We can now evaluate the independence and comprehensiveness of the evidence. Independence cannot be assessed for expert elicitation and model-based evidence, because the origin of the experts is not disclosed (score 0), but it is generally satisfied for model-based evidence and observations (score 3). For any variable, the PPE represents a more comprehensive evaluation than the MME, because the “plausibility and diversity” principles are applied only for developing the PPE and not the MME. Nevertheless, both ensembles contribute to the overall projections, and overall comprehensiveness is therefore somewhat satisfied (score 2). To improve along both diversity and completeness, then, the source of the experts should be revealed—and the experts should be sought from international research centers. Moreover, “plausibility and diversity” principles could also be applied for the evaluation and selection of components of the MME.

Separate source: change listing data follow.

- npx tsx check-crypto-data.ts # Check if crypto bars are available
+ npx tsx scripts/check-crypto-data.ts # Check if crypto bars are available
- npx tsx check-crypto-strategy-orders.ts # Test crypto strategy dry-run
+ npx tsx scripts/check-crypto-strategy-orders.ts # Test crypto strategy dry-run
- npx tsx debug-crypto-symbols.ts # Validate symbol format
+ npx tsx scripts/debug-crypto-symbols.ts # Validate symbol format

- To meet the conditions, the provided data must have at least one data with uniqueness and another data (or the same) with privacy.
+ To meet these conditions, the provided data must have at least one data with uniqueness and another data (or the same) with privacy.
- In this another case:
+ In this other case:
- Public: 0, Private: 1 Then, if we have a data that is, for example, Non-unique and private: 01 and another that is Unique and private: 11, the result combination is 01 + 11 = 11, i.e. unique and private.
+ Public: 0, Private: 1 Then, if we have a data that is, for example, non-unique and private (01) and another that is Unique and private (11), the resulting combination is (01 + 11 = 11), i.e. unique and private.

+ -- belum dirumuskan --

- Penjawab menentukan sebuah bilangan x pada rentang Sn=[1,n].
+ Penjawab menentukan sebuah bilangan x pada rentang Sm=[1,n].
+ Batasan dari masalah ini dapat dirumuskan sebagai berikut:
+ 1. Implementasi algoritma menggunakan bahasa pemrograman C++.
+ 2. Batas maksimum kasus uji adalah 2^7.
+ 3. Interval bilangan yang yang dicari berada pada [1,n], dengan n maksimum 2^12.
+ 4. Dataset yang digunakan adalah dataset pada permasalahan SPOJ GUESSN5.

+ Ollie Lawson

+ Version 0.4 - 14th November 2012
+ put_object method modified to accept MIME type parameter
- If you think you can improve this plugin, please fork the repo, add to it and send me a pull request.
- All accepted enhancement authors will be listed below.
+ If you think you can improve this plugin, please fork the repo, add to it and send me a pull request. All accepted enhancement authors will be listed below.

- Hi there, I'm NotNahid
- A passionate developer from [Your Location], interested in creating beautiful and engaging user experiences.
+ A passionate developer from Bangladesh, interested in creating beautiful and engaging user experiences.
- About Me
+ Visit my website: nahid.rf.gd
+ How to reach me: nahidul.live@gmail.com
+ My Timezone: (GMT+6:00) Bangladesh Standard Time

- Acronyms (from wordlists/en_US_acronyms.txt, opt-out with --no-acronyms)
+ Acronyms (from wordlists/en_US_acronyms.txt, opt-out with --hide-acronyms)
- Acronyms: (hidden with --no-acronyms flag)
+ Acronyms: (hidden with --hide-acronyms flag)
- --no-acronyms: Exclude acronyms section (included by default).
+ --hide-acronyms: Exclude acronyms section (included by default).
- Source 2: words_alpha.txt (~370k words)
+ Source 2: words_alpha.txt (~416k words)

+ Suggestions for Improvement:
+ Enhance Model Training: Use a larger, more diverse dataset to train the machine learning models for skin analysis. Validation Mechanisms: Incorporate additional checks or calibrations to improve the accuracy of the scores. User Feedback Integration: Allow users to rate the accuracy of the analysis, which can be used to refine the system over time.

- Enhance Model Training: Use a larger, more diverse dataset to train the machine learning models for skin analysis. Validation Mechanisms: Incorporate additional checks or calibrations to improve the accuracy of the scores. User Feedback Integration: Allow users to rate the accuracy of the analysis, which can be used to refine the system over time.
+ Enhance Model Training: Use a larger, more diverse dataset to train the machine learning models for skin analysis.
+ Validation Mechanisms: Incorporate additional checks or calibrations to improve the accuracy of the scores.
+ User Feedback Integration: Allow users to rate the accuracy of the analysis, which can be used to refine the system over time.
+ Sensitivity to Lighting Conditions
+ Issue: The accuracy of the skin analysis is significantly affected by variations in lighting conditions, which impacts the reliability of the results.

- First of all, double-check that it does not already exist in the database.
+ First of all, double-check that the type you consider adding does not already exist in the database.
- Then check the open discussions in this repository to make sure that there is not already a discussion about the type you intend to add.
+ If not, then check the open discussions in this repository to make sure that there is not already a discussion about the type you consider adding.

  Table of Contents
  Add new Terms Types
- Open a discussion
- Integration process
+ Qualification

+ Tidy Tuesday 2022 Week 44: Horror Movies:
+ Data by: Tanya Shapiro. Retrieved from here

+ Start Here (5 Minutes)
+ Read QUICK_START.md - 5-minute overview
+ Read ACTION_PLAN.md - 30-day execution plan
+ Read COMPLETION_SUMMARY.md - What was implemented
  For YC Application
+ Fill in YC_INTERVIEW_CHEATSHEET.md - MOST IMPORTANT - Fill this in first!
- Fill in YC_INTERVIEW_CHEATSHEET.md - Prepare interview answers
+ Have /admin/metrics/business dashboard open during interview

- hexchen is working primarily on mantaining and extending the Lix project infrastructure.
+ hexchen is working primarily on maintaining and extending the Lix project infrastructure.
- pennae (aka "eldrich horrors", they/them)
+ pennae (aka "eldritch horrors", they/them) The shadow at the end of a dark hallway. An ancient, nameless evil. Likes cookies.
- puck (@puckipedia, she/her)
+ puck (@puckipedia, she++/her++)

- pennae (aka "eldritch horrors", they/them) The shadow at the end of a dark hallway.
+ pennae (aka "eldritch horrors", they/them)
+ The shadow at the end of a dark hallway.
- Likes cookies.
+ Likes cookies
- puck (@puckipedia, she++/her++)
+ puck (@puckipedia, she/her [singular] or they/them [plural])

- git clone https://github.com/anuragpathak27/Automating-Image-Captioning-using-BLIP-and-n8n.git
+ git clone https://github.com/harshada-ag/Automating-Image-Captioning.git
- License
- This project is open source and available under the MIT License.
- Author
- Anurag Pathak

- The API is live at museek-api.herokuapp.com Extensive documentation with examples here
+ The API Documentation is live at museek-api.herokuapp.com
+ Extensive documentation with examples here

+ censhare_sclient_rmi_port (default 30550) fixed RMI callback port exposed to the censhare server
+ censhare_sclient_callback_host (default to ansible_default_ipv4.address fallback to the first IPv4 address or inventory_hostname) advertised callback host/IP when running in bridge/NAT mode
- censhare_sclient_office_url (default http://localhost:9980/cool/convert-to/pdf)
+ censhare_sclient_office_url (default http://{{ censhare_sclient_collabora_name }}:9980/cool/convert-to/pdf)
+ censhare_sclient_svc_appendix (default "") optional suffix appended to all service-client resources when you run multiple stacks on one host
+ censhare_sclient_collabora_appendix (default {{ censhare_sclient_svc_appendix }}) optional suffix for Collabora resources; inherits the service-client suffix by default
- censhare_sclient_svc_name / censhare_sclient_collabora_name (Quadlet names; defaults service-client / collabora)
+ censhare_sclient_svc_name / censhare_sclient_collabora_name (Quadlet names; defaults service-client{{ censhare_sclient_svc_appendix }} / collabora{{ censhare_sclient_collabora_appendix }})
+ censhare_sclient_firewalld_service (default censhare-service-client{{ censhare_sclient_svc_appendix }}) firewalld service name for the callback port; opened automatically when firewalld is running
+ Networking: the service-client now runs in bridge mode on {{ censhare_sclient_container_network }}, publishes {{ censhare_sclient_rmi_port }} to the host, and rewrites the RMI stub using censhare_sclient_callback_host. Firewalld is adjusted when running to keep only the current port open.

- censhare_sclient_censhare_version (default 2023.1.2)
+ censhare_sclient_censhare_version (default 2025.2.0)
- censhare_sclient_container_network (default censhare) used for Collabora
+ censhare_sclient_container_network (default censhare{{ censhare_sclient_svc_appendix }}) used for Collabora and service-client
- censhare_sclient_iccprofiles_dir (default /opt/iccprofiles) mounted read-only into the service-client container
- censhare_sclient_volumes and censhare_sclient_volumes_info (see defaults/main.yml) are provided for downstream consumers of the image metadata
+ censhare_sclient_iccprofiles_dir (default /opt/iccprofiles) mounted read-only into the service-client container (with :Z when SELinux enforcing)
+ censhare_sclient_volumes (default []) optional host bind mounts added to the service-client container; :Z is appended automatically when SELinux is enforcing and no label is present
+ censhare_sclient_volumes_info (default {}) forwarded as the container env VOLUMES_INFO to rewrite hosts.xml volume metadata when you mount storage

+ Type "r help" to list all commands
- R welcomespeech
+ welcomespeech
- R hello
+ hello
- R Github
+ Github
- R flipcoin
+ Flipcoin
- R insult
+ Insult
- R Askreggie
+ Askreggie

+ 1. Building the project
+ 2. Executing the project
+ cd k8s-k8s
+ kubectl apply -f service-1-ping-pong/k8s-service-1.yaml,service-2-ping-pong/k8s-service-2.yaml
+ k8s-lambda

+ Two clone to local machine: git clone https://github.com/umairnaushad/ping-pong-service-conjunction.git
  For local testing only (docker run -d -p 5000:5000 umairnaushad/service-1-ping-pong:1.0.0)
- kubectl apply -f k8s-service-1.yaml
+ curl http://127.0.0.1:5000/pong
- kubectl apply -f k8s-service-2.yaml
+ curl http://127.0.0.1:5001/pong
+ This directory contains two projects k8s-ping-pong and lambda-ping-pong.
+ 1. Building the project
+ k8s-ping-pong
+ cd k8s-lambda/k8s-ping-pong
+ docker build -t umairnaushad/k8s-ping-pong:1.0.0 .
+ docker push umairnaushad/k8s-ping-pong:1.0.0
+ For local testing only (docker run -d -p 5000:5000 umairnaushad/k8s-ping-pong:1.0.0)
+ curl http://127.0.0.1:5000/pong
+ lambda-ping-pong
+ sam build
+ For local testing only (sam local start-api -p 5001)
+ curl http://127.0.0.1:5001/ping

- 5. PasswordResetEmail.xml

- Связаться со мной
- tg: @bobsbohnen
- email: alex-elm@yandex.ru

3.2.4 Historical empirical adequacy

Different datasets are used to assess the historical performance of models at different timescales (e.g., the 5-day and 5-year evaluations described in Murphy et al. 2018, p. 41). The discussion in Murphy et al. (2018) does not provide information about the empirical adequacy of the output of individual models, but the agreement between model output and observations is discussed with examples in Lowe et al. (2018).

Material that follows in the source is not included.